Governor Ivey awarded $500,000 each to the city of Opelika and Russell County and $300,000 each to Marengo, Monroe and Pickens counties. The awards are part of more than $40 million allocated to Alabama under a special Community Development Block Grant program funded from the federal Coronavirus Aid, Relief and Economic Security Act (CARES). The grant funds are required to be expended on projects relating to the recovery from or preventing the spread of the COVID-19 virus or any future infectious diseases. The City of Opelika will use funds to rehabilitate a senior citizen center and purchase equipment to improve social distancing in public buildings. Marengo County will use funds to repair a roof on its business incubator building in Linden and pave a parking lot at the regional hospital in Demopolis. Both buildings can be used for testing and vaccination centers. Monroe County will purchase medical equipment to help respond to COVID-19 and any future healthcare crises. Russell County will use funds to purchase a mobile health clinic and equipment to provide health services.

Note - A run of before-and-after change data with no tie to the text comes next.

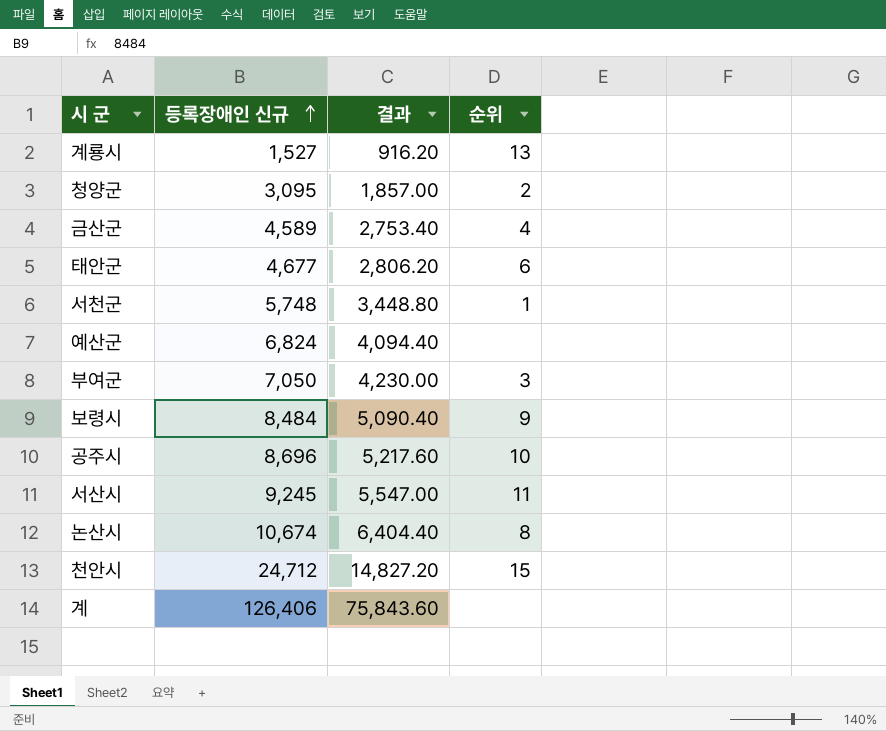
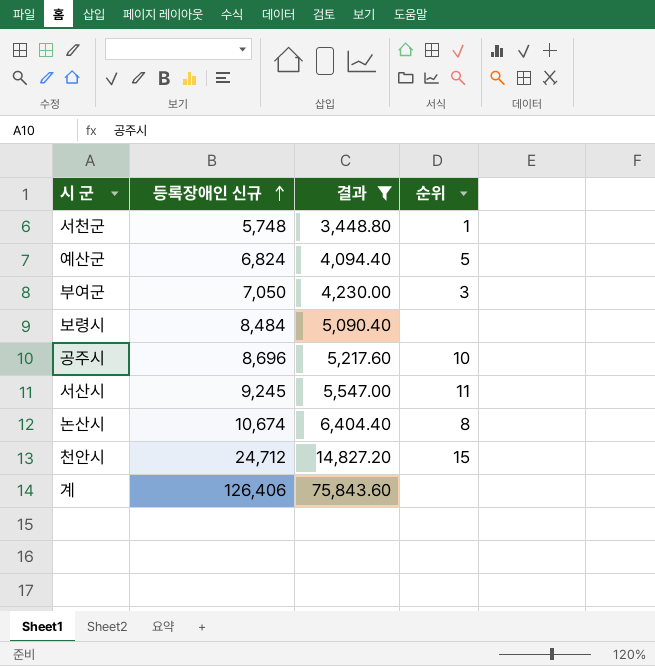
filter: none -> 결과 >= 3,448.80
예산군 | 순위: none -> 5
보령시 | 순위: 9 -> none

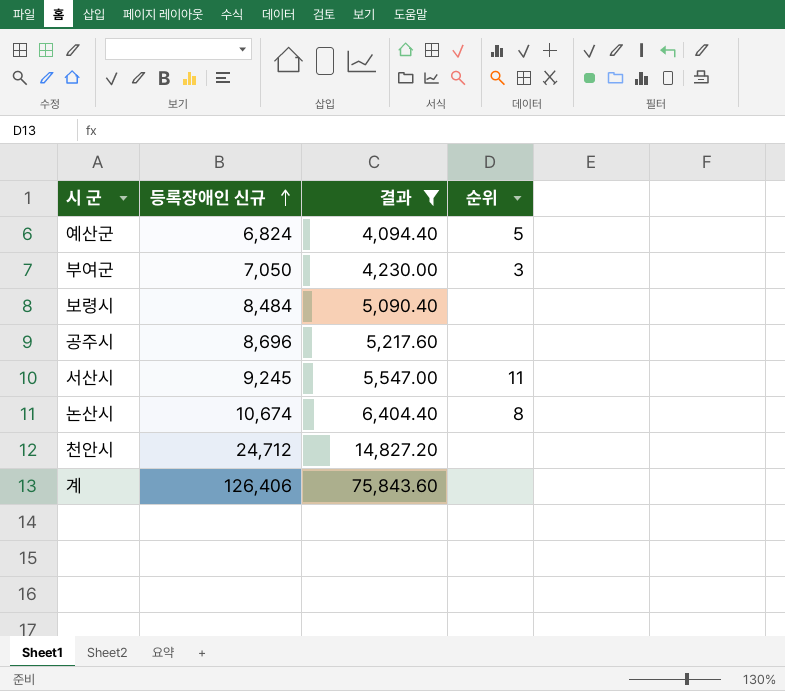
row 서천군: 5,748 | 3,448.80 | 1 -> none
공주시 | 순위: 10 -> none
천안시 | 순위: 15 -> none

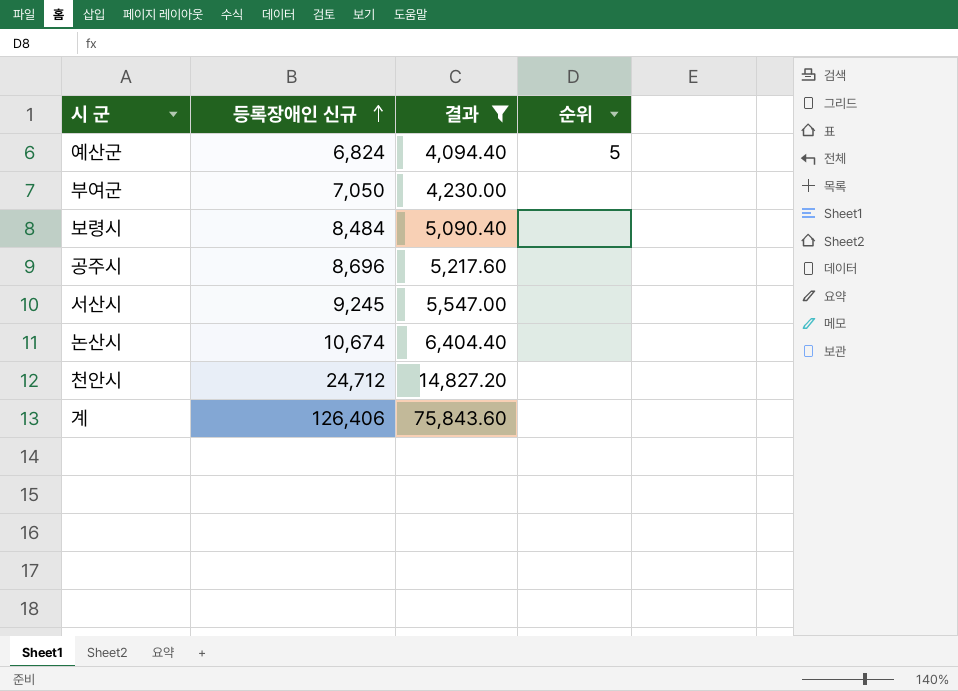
부여군 | 순위: 3 -> none
서산시 | 순위: 11 -> none
논산시 | 순위: 8 -> none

June 2021 Group Watch: COVID Funds for Prisons?

Governor Ivey met with legislative leaders to discuss Alabama’s need for new prisons, talks that included the possibility of using federal coronavirus relief funds to help cover the costs. State officials are looking for new options after the plan by Ivey and the Alabama Department of Corrections to lease and operate three new men’s prisons that would have been financed and built by developers stalled. The governor has not backed away from a commitment to build new prisons, saying they remain an essential part of overhauling a correctional system that the Department of Justice has alleged holds men in unconstitutional conditions. State and local governments in Alabama are expected to receive about $4 billion to help with COVID-19 recovery efforts, and the spending of these funds could be more flexible than CARES Act monies. It’s likely there will be more discussion to determine how many, if any, of these federal dollars can be used to address the prison crisis. The legislature could authorize the sale of bonds for prison construction, but no firm proposal is on the table at this time. Some expect a special session will be held before the end of the summer to deal with this issue.

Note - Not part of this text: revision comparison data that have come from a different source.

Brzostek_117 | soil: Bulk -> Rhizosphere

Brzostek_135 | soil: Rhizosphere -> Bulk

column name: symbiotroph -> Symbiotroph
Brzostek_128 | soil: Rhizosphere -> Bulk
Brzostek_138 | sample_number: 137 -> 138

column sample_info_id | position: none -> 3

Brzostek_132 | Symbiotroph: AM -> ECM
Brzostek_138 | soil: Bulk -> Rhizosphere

June 2021 Group Watch: Possible Uses for American Rescue Plan Funds

Alabama officials are early in the process of deciding how to use the latest round of federal funds coming to the state because of COVID-19 in the form of the American Rescue Plan, including a determination of whether some of the money could be used to help build prisons (see above). The Legislature will have to approve use of the money within guidelines that the U.S. Treasury Department  recently set out in a 150-page document. State and local governments have until the end of 2024 to use it. Along with costs directly related to the coronavirus, the money can be used to expand high-speed internet access, a need that increased in urgency after the pandemic showed the importance of being able to work and take classes from home. The money can be used for water and sewer projects and will help counties and municipalities make long-needed improvements. They can use some of the funds to make up for a loss in tax revenues caused by the pandemic. The pandemic disrupted Alabama’s economy, raising unemployment to 13.8 percent in April 2020, up from a record low 3.5 percent the month before. By December 2020, the rate was back down to 3.9 percent, and Alabama’s tax revenues appeared to hold up overall. The Treasury Department formula allows states to plug in an expected average growth factor of at least 4 percent to measure whether they lost revenue during the pandemic. It is this scenario that allows states flexibility in spending some of the federal dollars.